- Data extracts
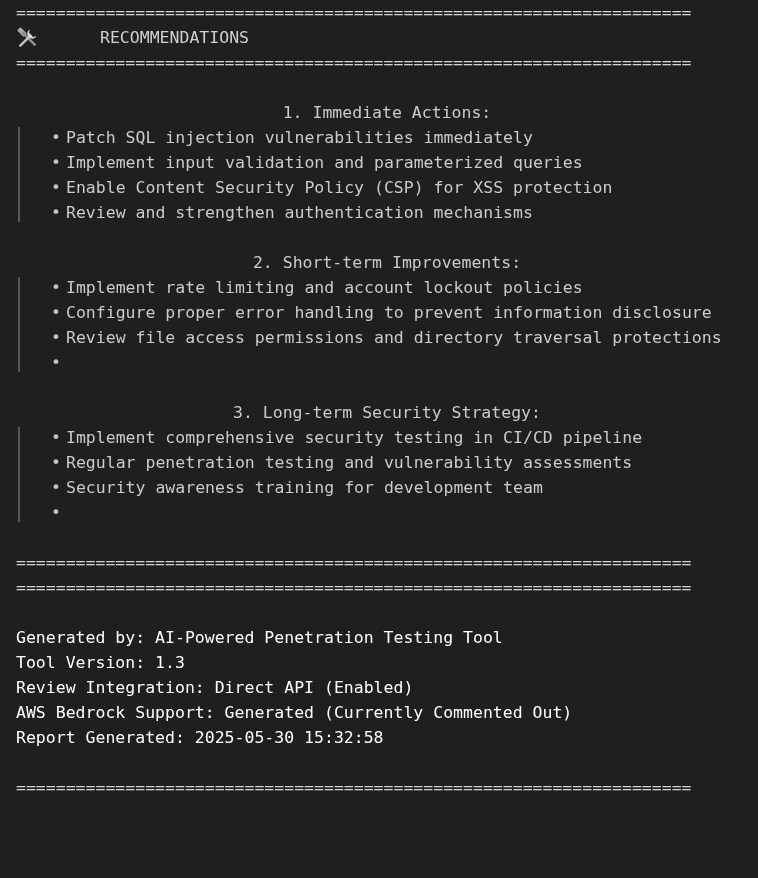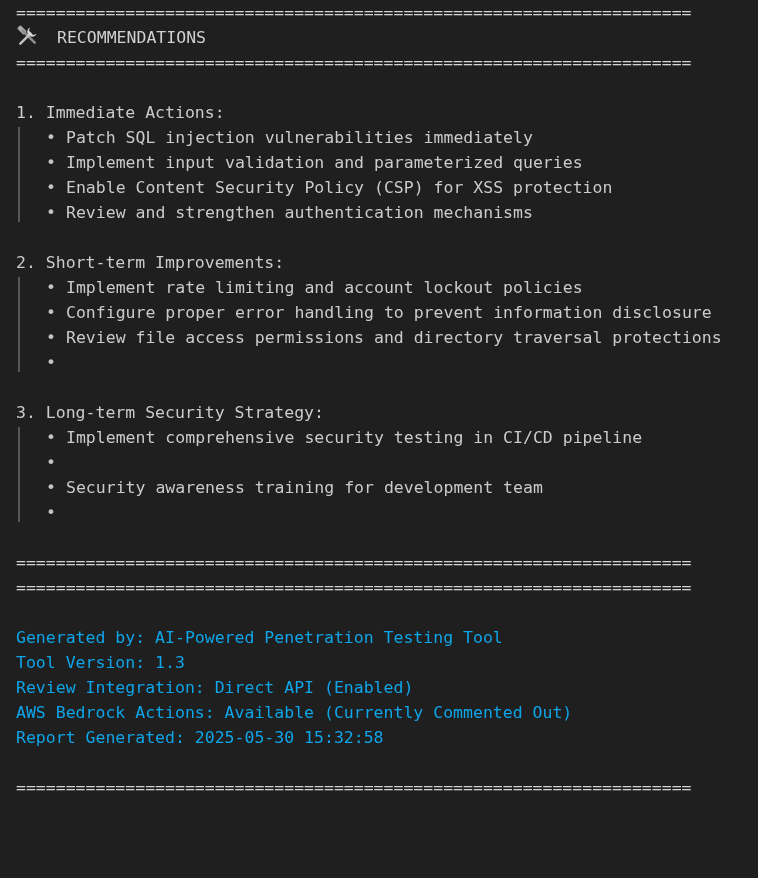"RECOMMENDATIONS" .header-line { align-items: flex-start -> flex-end; gap: none -> 43px }
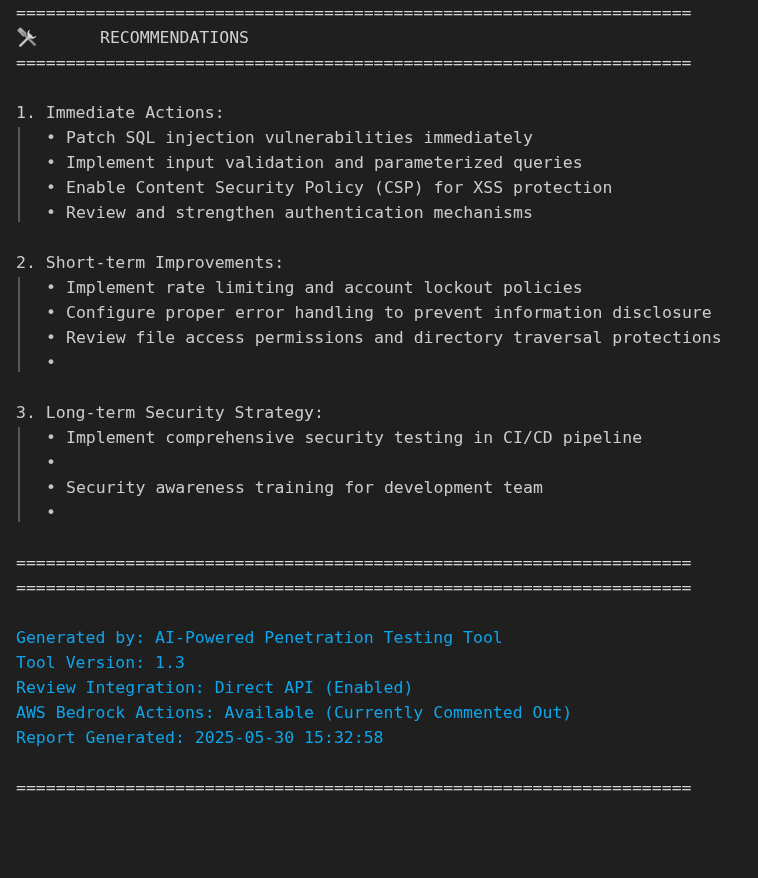"1. Immediate Actions:" .group { text-align: none -> center }
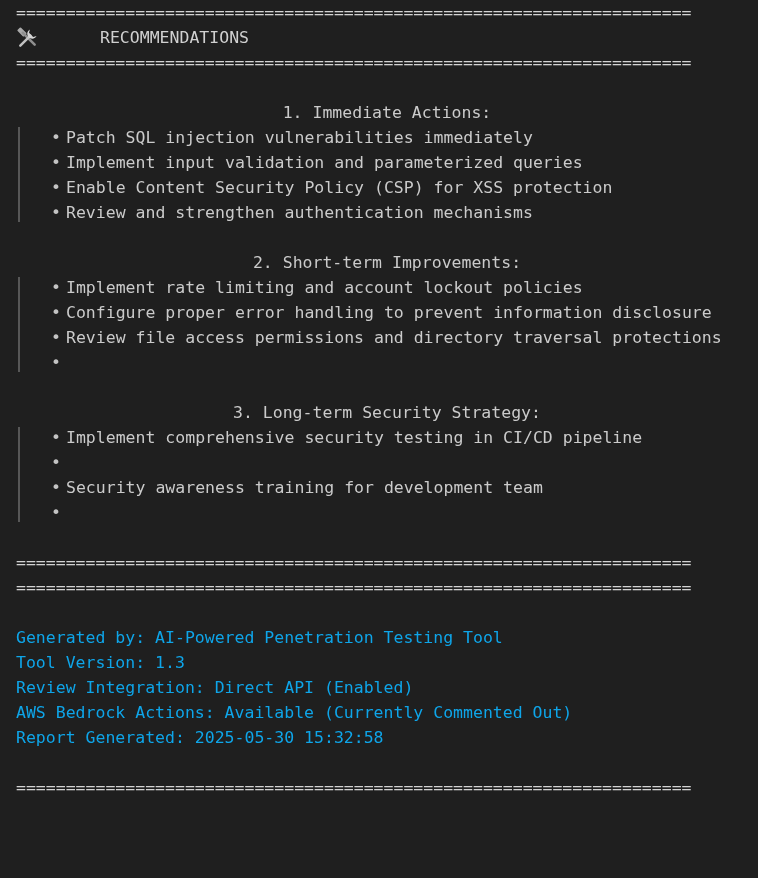"Regular penetration testing and" span.item-text { html: none -> <span>Regular penetration testing and vulnerability assessments</span> }
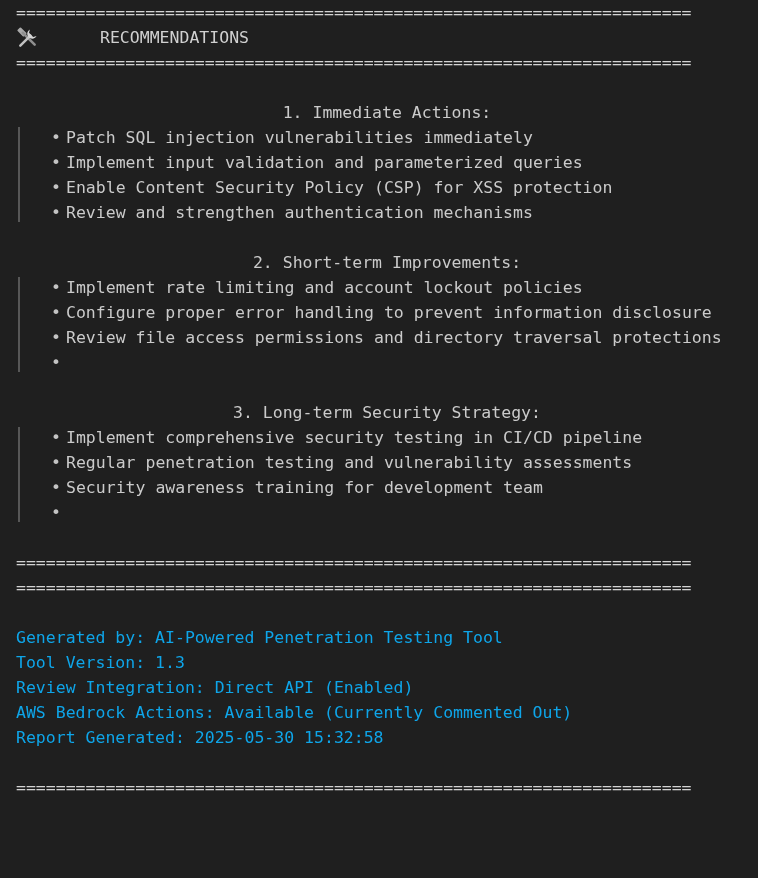"Generated by: AI-Powered Penetration" .meta-line { color: #0ea5e9 -> #ffffff }
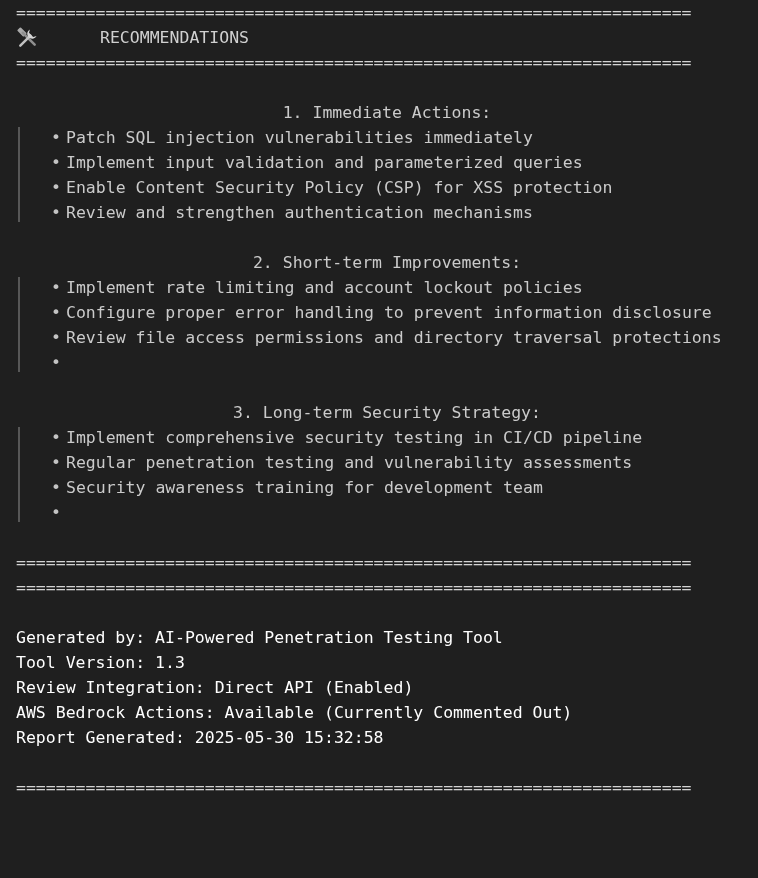"AWS Bedrock Actions: Available" div.line { text: Actions: Available -> Support: Generated }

- Required work
Leaving out the images, return the entries above exactly as they read.

- Written reply
"RECOMMENDATIONS" .header-line { align-items: flex-start -> flex-end; gap: none -> 43px }
"1. Immediate Actions:" .group { text-align: none -> center }
"Regular penetration testing and" span.item-text { html: none -> <span>Regular penetration testing and vulnerability assessments</span> }
"Generated by: AI-Powered Penetration" .meta-line { color: #0ea5e9 -> #ffffff }
"AWS Bedrock Actions: Available" div.line { text: Actions: Available -> Support: Generated }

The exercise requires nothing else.